From mboxrd@z Thu Jan  1 00:00:00 1970
Return-Path: <linux-kernel-owner+w=401wt.eu-S1756866AbYGIQ4z@vger.kernel.org>
Received: (majordomo@vger.kernel.org) by vger.kernel.org via listexpand
	id S1756866AbYGIQ4z (ORCPT <rfc822;w@1wt.eu>);
	Wed, 9 Jul 2008 12:56:55 -0400
Received: (majordomo@vger.kernel.org) by vger.kernel.org id S1755846AbYGIQ4W
	(ORCPT <rfc822;linux-kernel-outgoing>);
	Wed, 9 Jul 2008 12:56:22 -0400
Received: from mail.av.it.pt ([193.136.92.53]:48087 "EHLO av.it.pt"
	rhost-flags-OK-OK-OK-FAIL) by vger.kernel.org with ESMTP
	id S1755195AbYGIQ4V (ORCPT <rfc822;linux-kernel@vger.kernel.org>);
	Wed, 9 Jul 2008 12:56:21 -0400
Message-ID: <4874EDB5.7030007@av.it.pt>
Date: Wed, 09 Jul 2008 17:56:21 +0100
From: Bruno Santos <bsantos@av.it.pt>
User-Agent: Thunderbird 2.0.0.14 (Windows/20080421)
MIME-Version: 1.0
To: Arjan van de Ven <arjan@infradead.org>, linux-kernel@vger.kernel.org
Subject: Re: semaphore: lockless fastpath using atomic_{inc,dec}_return
References: <4874DBBF.1000907@av.it.pt> <20080709085018.3a76d1e0@infradead.org>
In-Reply-To: <20080709085018.3a76d1e0@infradead.org>
Content-Type: text/plain; charset=ISO-8859-1; format=flowed
Content-Transfer-Encoding: 7bit
Sender: linux-kernel-owner@vger.kernel.org
List-ID: <linux-kernel.vger.kernel.org>
X-Mailing-List: linux-kernel@vger.kernel.org

Arjan van de Ven wrote:
> On Wed, 09 Jul 2008 16:39:43 +0100
> Bruno Santos <bsantos@av.it.pt> wrote:
>
>   
>> Hi,
>>
>>  >hi,
>>  >
>>  >not to ruin the party but... how is this lockless? An atomic
>>  >variable is every bit a "lock" as a spinlock is... and very much
>>  >equally expensive as well for most cases ;-(
>>
>> Perhaps not the best the choice of words, I should have omitted the
>> word lockless. But it seems my understanding of lockless and yours is
>> different. And indeed, it's very expensive as a spinlock, but
>> comparatively, is only one operation, that if successful doesn't have
>> to lock and then unlock (that's why I called it lockless ...).
>>     
>
> ok I only come from an Intel/x86 background, where unlock is basically
> free, and the "lock" is exactly the same cost as an atomic op.
> (in fact, an atomic op and a lock are the exact same code.. you're just
> open coding it)
>   
 From your words if we do:

spin_lock()
val = --foo;
spin_unlock();

Has the same cost than:

val = atomic_dec_return(&foo);

?

>   
>> The mutex takes the same approach, however it uses it's own flavour
>> of atomic ops. What I'm really interested is if this brings any
>> benefit in terms of performance.
>>     
>
> on x86... I would highly doubt it since you have the same number of
> atomic operations. (it's not the lock that is expensive. ever. it's
> always the fact that a lock implies an atomic operation that makes it
> expensive)
>
>   

How come I have the same number of atomic ops?

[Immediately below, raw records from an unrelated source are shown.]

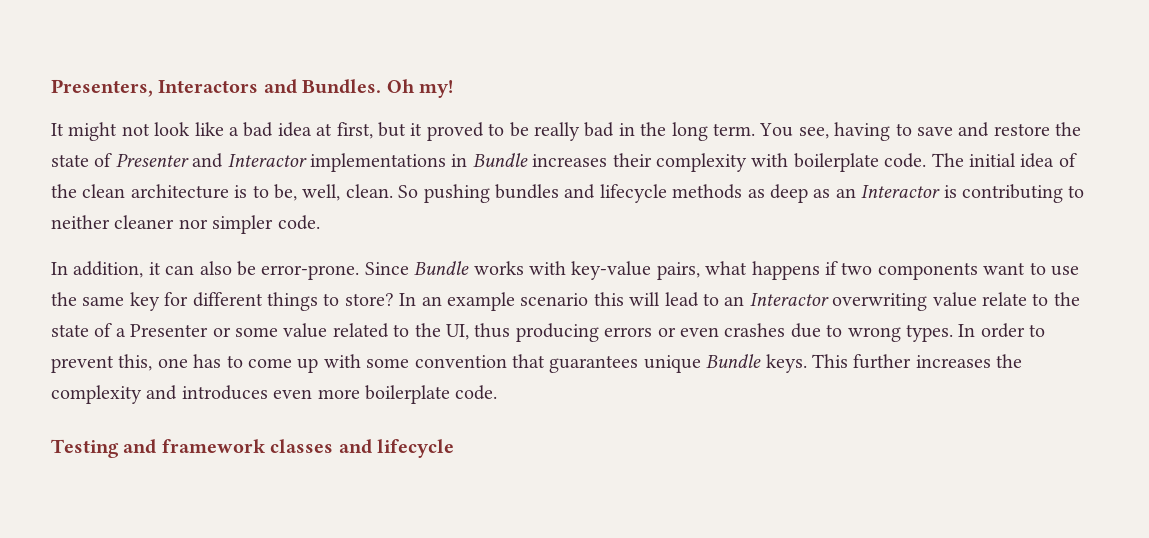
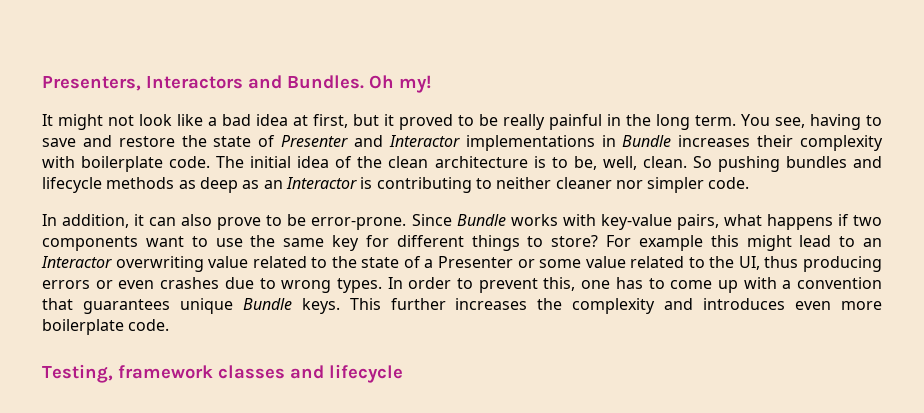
[584,122,615,137] bad -> [549,114,602,130] painful
(232, 268) none -> [217,215,283,230] prove to
[399,292,661,311] In an example scenario this will -> [605,235,792,251] For example this might
[981,292,1027,306] relate -> [252,256,307,268] related
[366,358,410,368] some -> [782,280,792,289] a
[51,439,157,458] Testing and -> [42,364,113,383] Testing,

Let's consider the fast case scenario (semaphore is unlocked for the 
'down' and has no waiters for 'up') in x86:
- with the spinlock only approach we have 2 atomic ops, xadd for lock, 
inc for unlock. The unlock doesn't come for free in x86 after all.
- with the approach I presented we have 1 atomic op (xadd or it could be 
inc/dec if optimized)

If go the slow path things get more expensive than the spinlock only 
approach: we have to lock, do some atomic ops for correctness, and unlock.